Ibovespa em Suspense: Entre Juros, Dólar e Tensão na “Super Quarta”

Bolsa de valores (Fonte: openmarket.com.br)

Ibovespa Hoje: O sobe e desce dos mercados em meio à “Super Quarta”

Hoje, o Ibovespa flerta com os 181 mil pontos, numa dança típica de quem não sabe para onde ir. O dólar comercial avança para os R$ 5,20, enquanto os juros futuros continuam a subir. Tudo isso sob a sombra de decisões monetárias cruciais nos EUA e no Brasil, além do risco crescente no Oriente Médio. E para temperar, temos o governo de olho nas empresas que descumprem a tabela do frete, ameaçando barrar até quem insiste em furar a fila.

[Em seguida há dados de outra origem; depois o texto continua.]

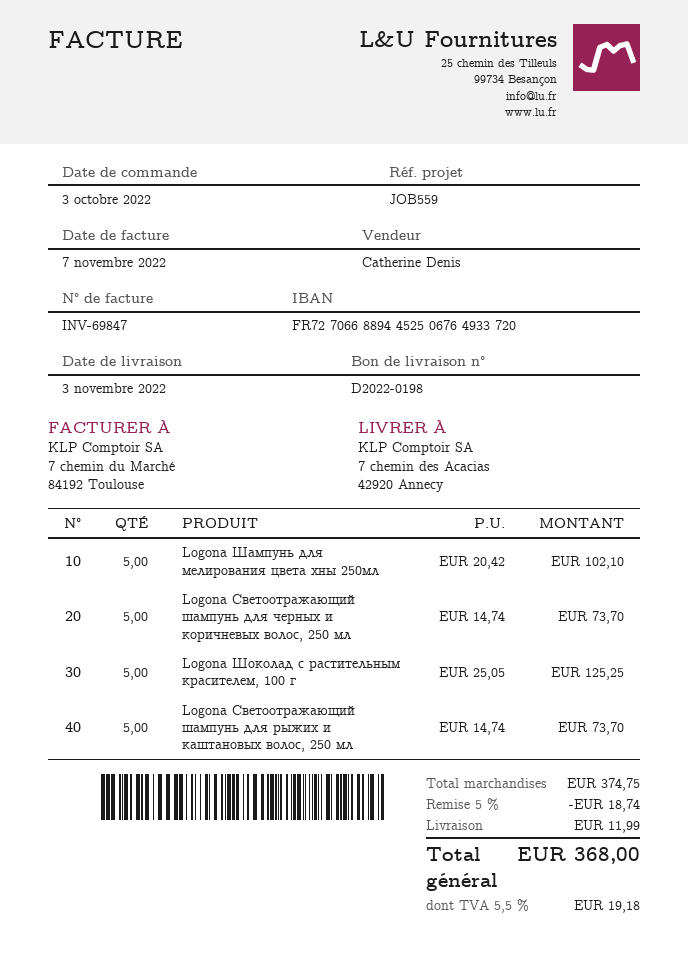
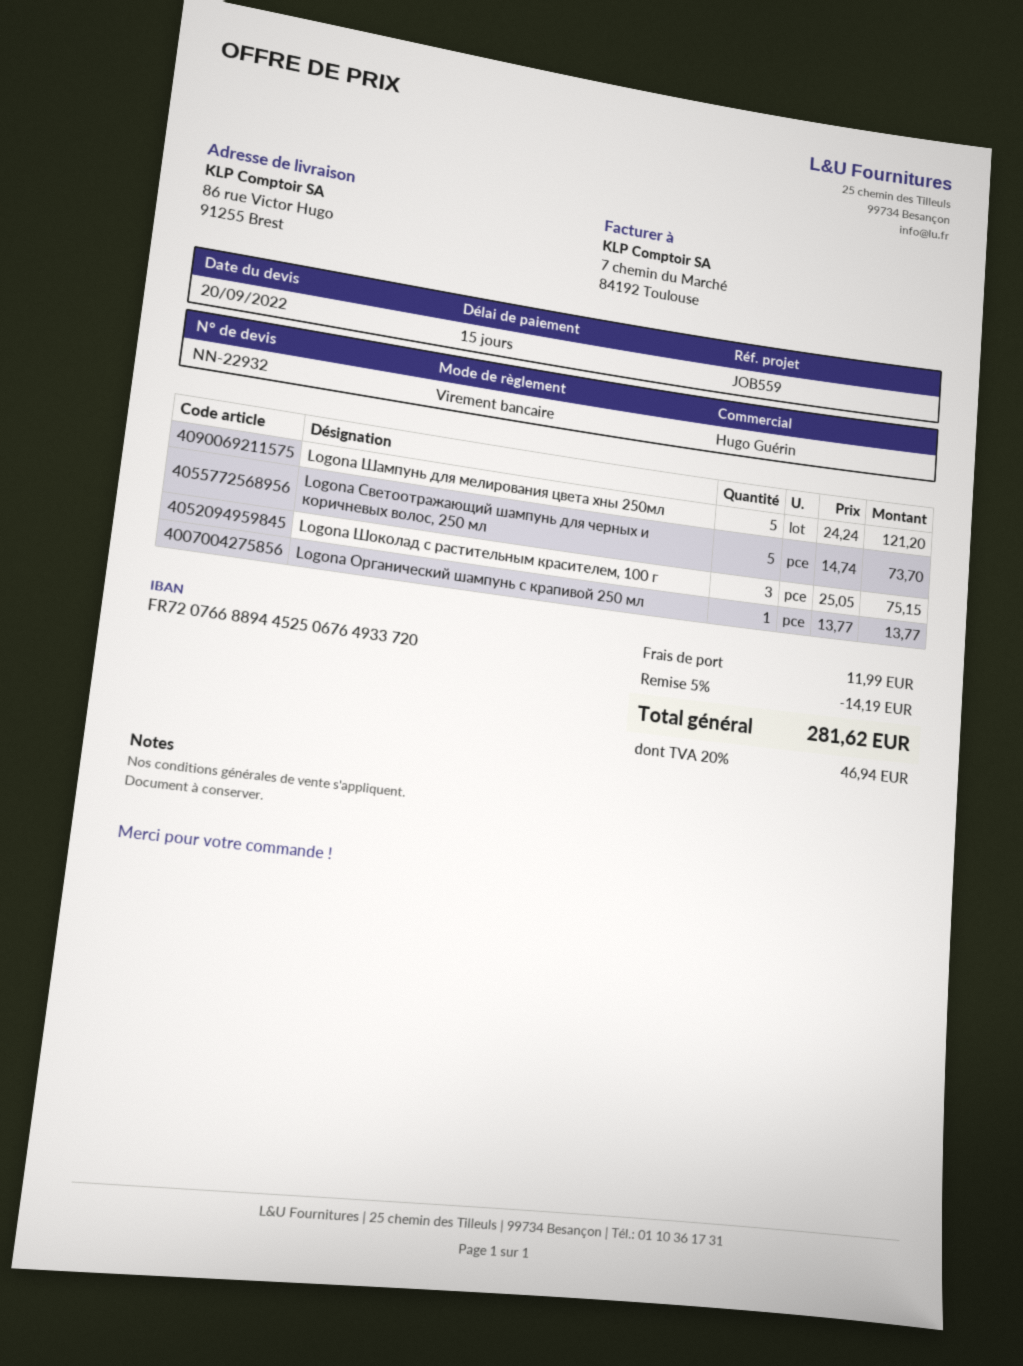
sales rep: Catherine Denis -> Hugo Guérin
bank account: FR7270668894452506764933720 -> FR7207668894452506764933720
ship to: 7 chemin des Acacias, 42920 Annecy -> 86 rue Victor Hugo, 91255 Brest
Logona Шампунь для мелирования цвета хны 250мл: 5 x 20.42 = 102.10 -> 5 x 24.24 = 121.20
Logona Шоколад с растительным красителем, 100 г: 5 x 25.05 = 125.25 -> 3 x 25.05 = 75.15
Logona Светоотражающий шампунь для рыжих и каштановых волос, 250 мл: 5 x 14.74 = 73.70 -> none
Logona Органический шампунь с крапивой 250 мл: none -> 1 x 13.77 = 13.77
discount: 5% = 18.74 -> 5% = 14.19
tax: 5.5% = 19.18 -> 20% = 46.94
total: 368.00 -> 281.62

Fed mantém juros, mas sinaliza incerteza

Sem surpresas, o Federal Reserve decretou manutenção das taxas entre 3,50% e 3,75%. Claro, a unanimidade não bateu — 11 votaram a favor da estabilidade e 1 por um leve corte. Mas o que realmente chama atenção estão nas projeções: sete participantes não veem cortes em 2026, e outro prevê juros mais altos em 2027. O mercado, por sua vez, segue na expectativa das falas do presidente Jerome Powell, que podem balizar os próximos passos em meio a um cenário geopolítico turbulento e inflação teimando em não ceder.

Super Quarta no Brasil: Copom em xeque

Se lá fora a tensão já é alta, aqui dentro a pergunta que não quer calar é: o Copom vai cortar a Selic em 0,50 p.p., 0,25 p.p. ou manter a taxa em 15%? O contexto global de riscos, com o conflito no Oriente Médio e o impacto nos preços do petróleo, torna essa decisão ainda mais delicada. O mercado flerta com o corte, mas a cautela prevalece, principalmente diante do risco inflacionário ampliado pela alta no preço dos combustíveis. A demora para uma definição clara deixa investidores tensos e com pulso firme para oscilações.

Frete em xeque e o espectro da greve

Enquanto isso, o governo anuncia medidas duras contra empresas que insistem em descumprir a tabela de frete mínimo—uma resposta na lata para o movimento dos caminhoneiros que acenam para uma greve nacional. O preço do diesel, pressionado pelo conflito no Oriente Médio, está deixando esse jogo ainda mais perigoso para a economia nacional.

Movimentações e volatilidade

  • Ações de Petrobras seguem confortáveis com alta próxima de 1,6% em PETR3.
  • Vale sofre pressão e cai cerca de 2% durante o pregão.
  • Ibovespa oscilando, mas segurando firme próximo a 181 mil pontos após máximas momentâneas.
  • Dólar pula para R$ 5,20, refletindo nervosismo com o cenário externo, especialmente o preço do barril de petróleo.
  • Juros futuros tensionam cima e baixo, respondendo simultaneamente ao Tesouro e ao Banco Central.

O que esperar? Nada muito pacífico. O dia tende a caminhar no fio da navalha, enquanto o Fed dá um respiro provisório e o Copom precisa decidir se relaxa ou mantém a corda esticada.

Será que o Ibovespa vai piscar e perder essa rodada? Ou vai aproveitar as pontas para retomar o fôlego? Em meio a guerra de interesses, cenários incertos e política monetária nervosa, a única certeza é que quem ficar parado vai ficar para trás.